Most colorectal cancers (CRCs) develop from either adenomas (ADs) or sessile serrated lesions (SSLs). The origins and molecular landscapes of these histologically distinct pre-cancerous polyps remain incompletely understood. Here, we present an atlas at single-cell resolution of sporadic conventional tubular/tubulovillous ADs, SSLs, hyperplastic polyps (HPs), microsatellite stable (MSS) and unstable (MSI-H) CRC, and normal colonic mucosa. Using single-cell transcriptomics and multiplex imaging, we studied 69 datasets from 33 participants. We also examined separate sets of 66 and 274 polyps for RNA and targeted gene sequencing, respectively. We performed multiplex imaging on a tissue microarray of 14 ADs and 15 CRCs, and we integrated pre-cancer polyp data with published single-cell and The Cancer Genome Atlas (TCGA) bulk CRC data to establish potential polyp-cancer relationships.
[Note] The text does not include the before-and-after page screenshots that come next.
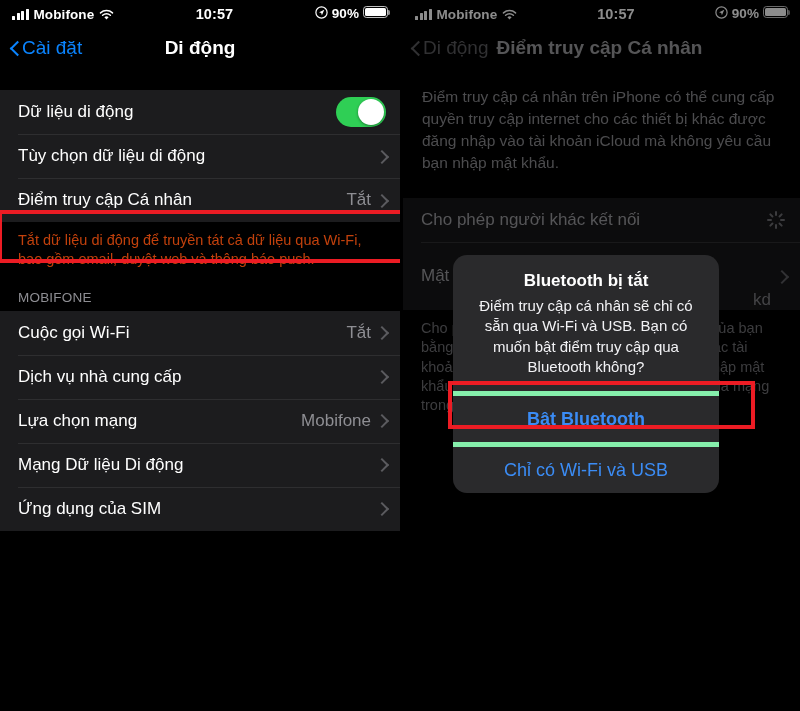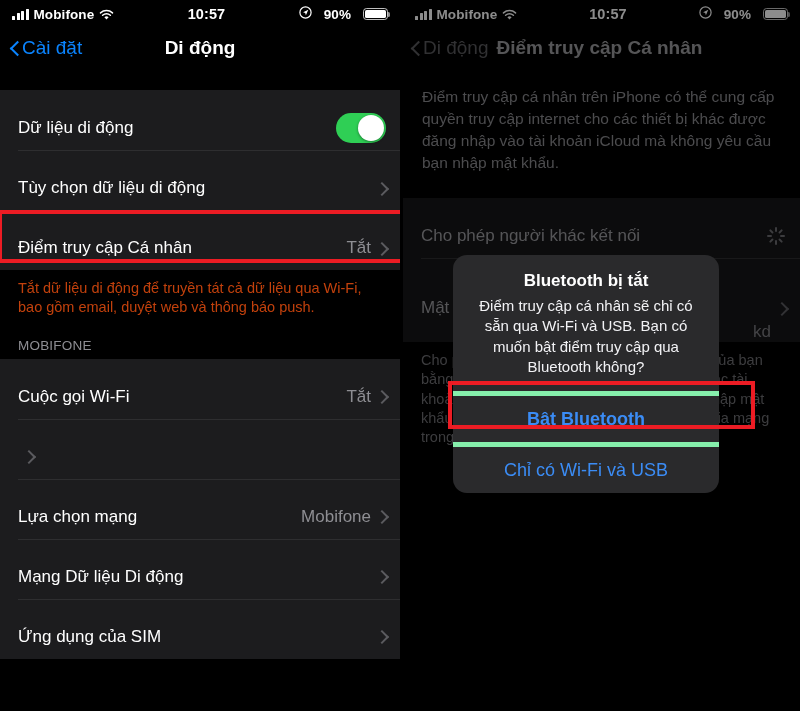"90%" .sb-right { align-items: center -> flex-start; gap: 12px -> 4px }
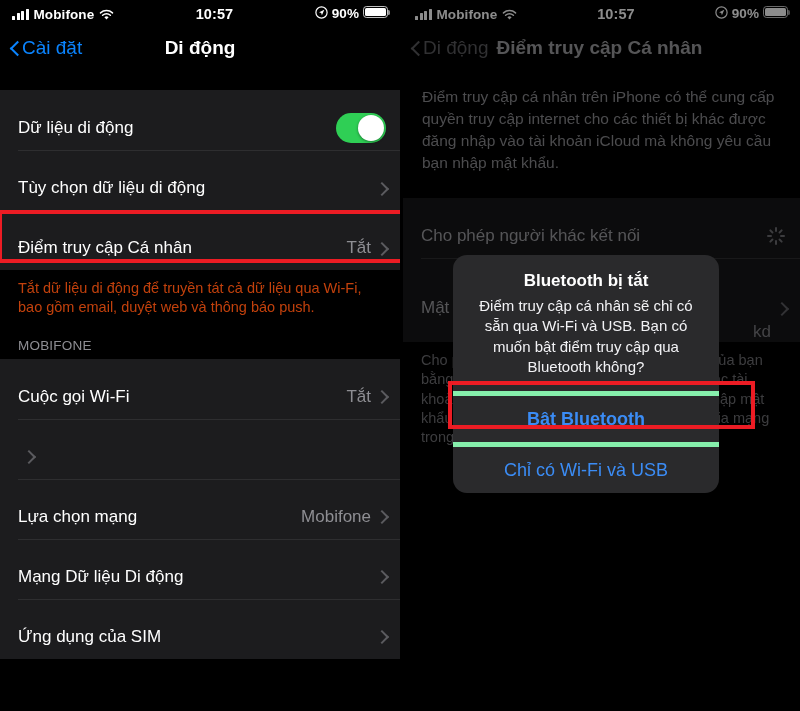"Dữ liệu di động" .row { padding: 16px 14px 0 18px -> 0 14px 0 18px }
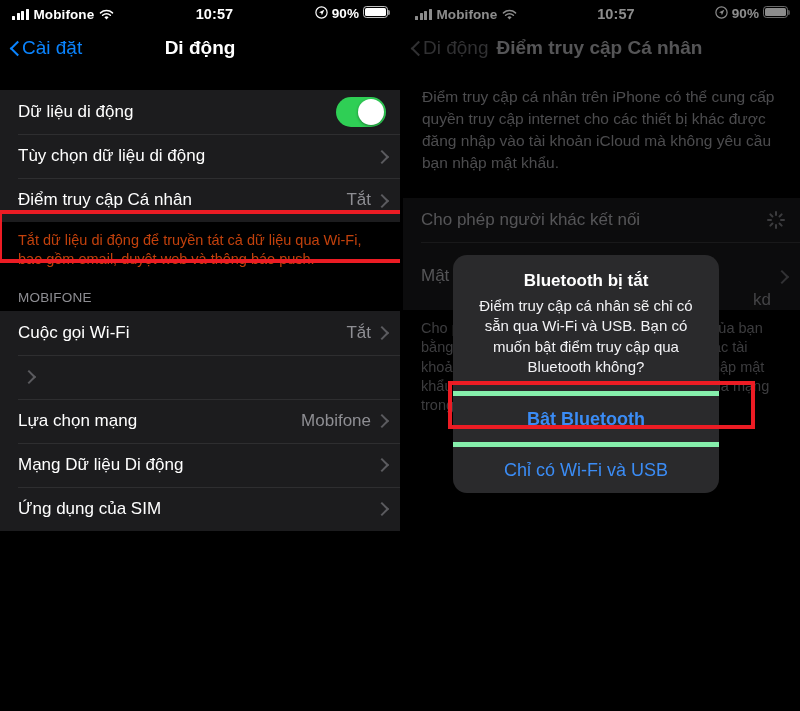"Dịch vụ nhà cung cấp" span.row-label { html: none -> <span>Dịch vụ nhà cung cấp</span> }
Striking differences were observed between ADs and SSLs that extended to MSS and MSI-H CRCs, respectively, reflecting their distinct origins and trajectories. ADs arose from WNT pathway dysregulation in stem cells, which aberrantly expanded and expressed a Hippo and ASCL2 regenerative program. In marked contrast, SSLs were depleted of stem cell-like populations and instead exhibited a program of gastric metaplasia in the setting of elevated cytotoxic inflammation. Using subtype-specific gene regulatory networks and shared genetic variant analysis, we implicated serrated polyps, including some HPs conventionally considered benign, as arising from a metaplastic program in committed absorptive cells. ADs and SSLs displayed distinct patterns of immune cell infiltration that may influence their natural history. Our multi-omic atlas provides novel insights into the malignant potential of colorectal polyps and serves as a framework for precision surveillance and prevention of sporadic CRC.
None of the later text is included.